[Problem description]:
From the data below, give the number of lines holding the word "order", with nothing else added.

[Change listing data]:

[Start of Attachment]

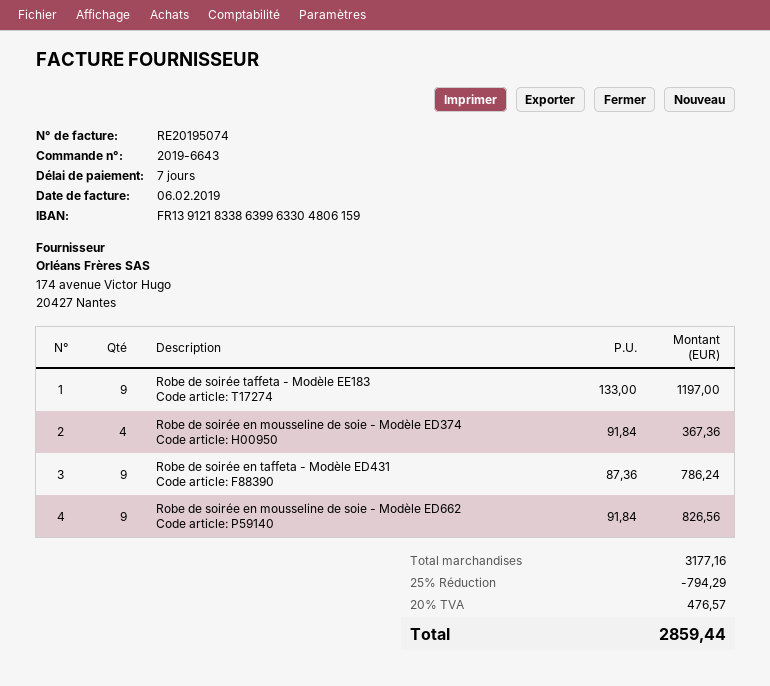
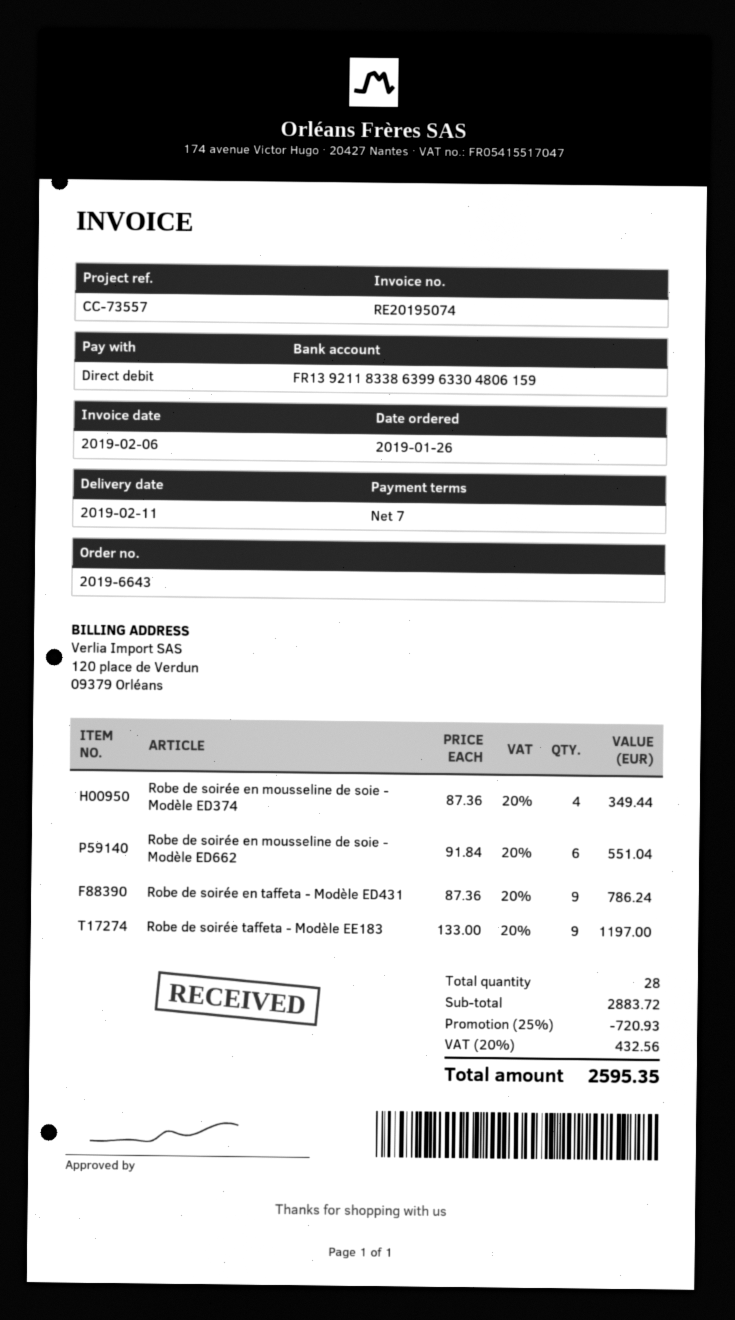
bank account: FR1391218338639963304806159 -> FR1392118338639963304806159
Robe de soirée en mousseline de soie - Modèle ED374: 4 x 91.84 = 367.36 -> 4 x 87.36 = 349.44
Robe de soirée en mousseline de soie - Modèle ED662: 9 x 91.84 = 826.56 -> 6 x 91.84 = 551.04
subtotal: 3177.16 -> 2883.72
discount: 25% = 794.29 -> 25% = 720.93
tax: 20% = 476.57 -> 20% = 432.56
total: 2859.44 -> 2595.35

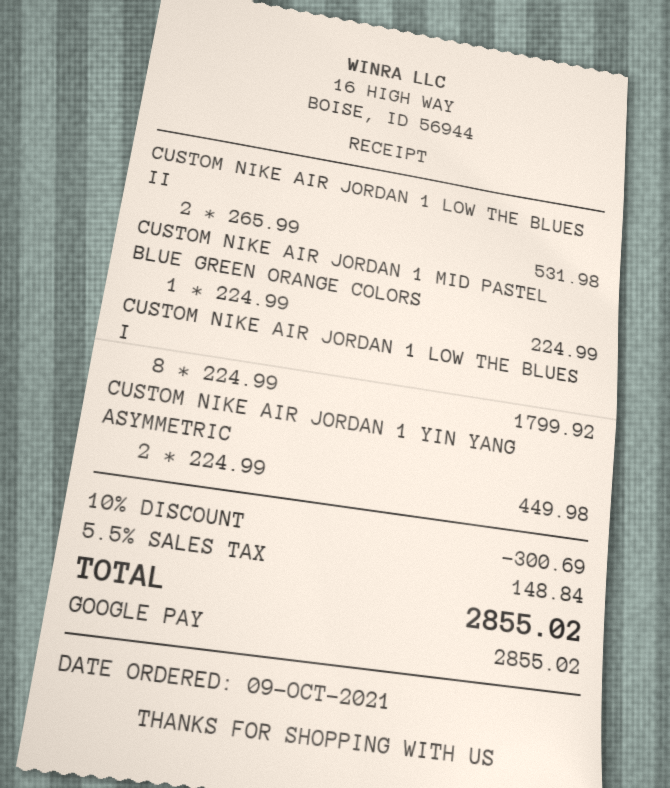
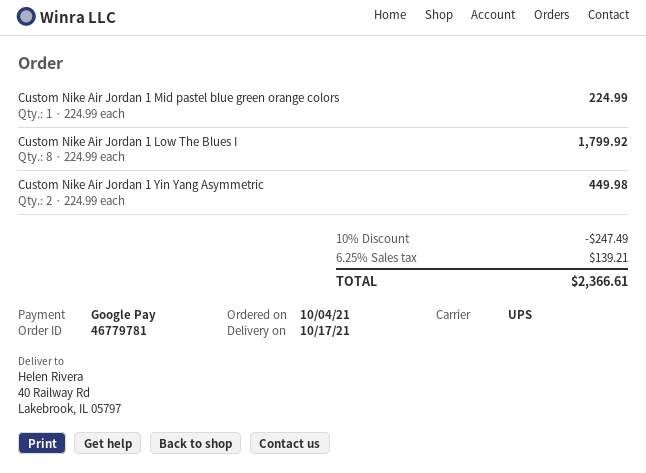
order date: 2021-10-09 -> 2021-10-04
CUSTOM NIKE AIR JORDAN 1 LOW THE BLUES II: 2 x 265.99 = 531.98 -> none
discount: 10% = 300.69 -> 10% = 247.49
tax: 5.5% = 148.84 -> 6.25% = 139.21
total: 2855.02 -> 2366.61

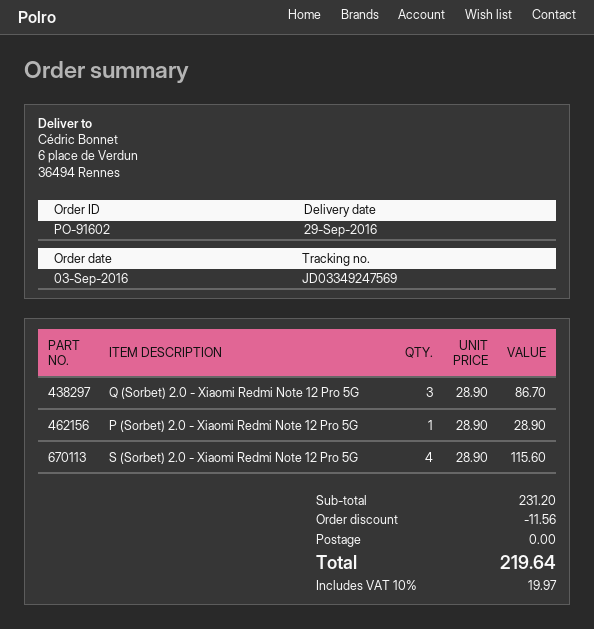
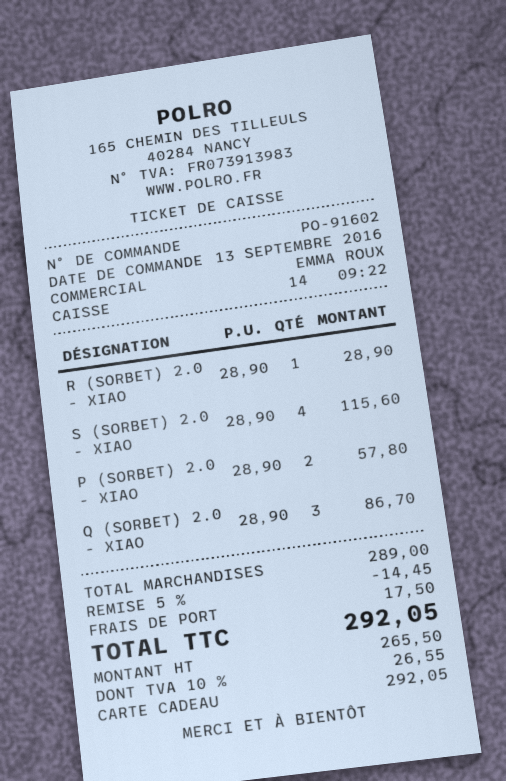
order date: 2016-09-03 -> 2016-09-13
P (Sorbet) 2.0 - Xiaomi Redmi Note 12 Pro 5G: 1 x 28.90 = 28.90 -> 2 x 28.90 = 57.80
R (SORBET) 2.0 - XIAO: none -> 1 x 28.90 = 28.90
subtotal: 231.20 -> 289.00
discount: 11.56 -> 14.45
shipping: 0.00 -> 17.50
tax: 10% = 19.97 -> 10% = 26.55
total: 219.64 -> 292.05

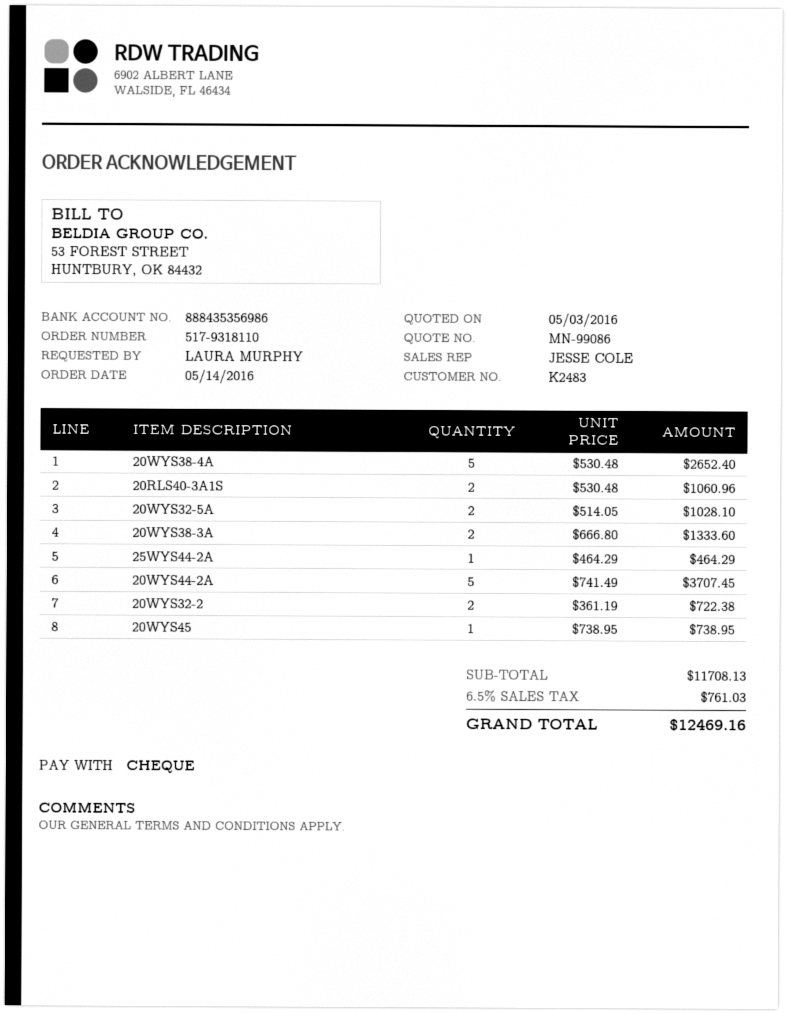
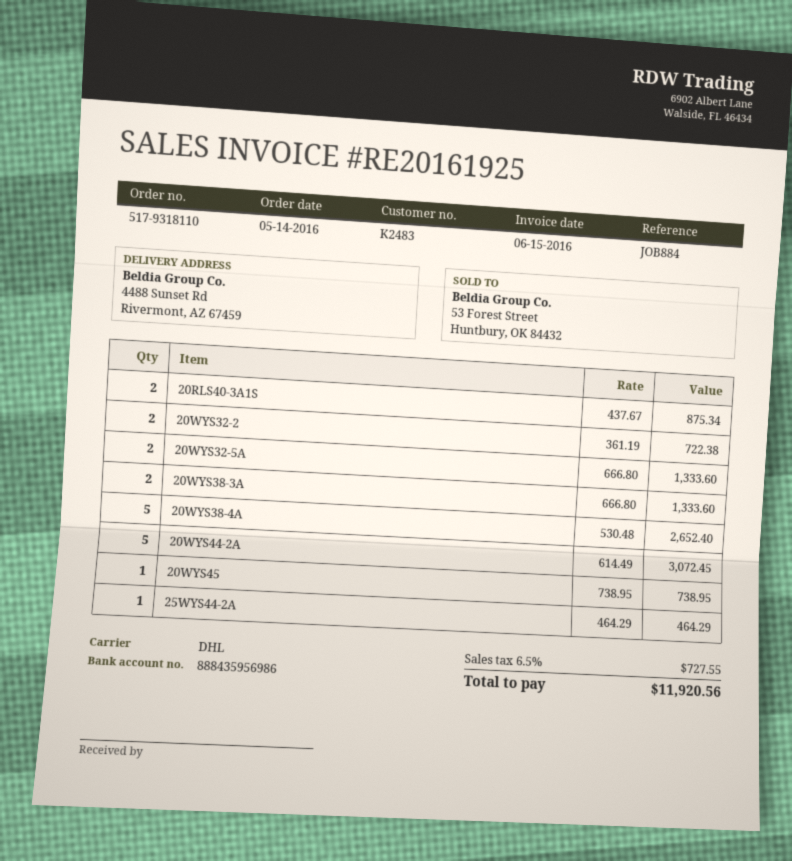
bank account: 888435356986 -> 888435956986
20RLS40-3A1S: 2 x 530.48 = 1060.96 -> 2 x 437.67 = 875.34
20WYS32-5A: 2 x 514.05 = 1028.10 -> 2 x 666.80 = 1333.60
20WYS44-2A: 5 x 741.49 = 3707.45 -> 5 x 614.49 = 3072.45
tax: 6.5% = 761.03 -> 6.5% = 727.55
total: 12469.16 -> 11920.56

[End of Attachment]

[Exercise solution]:
2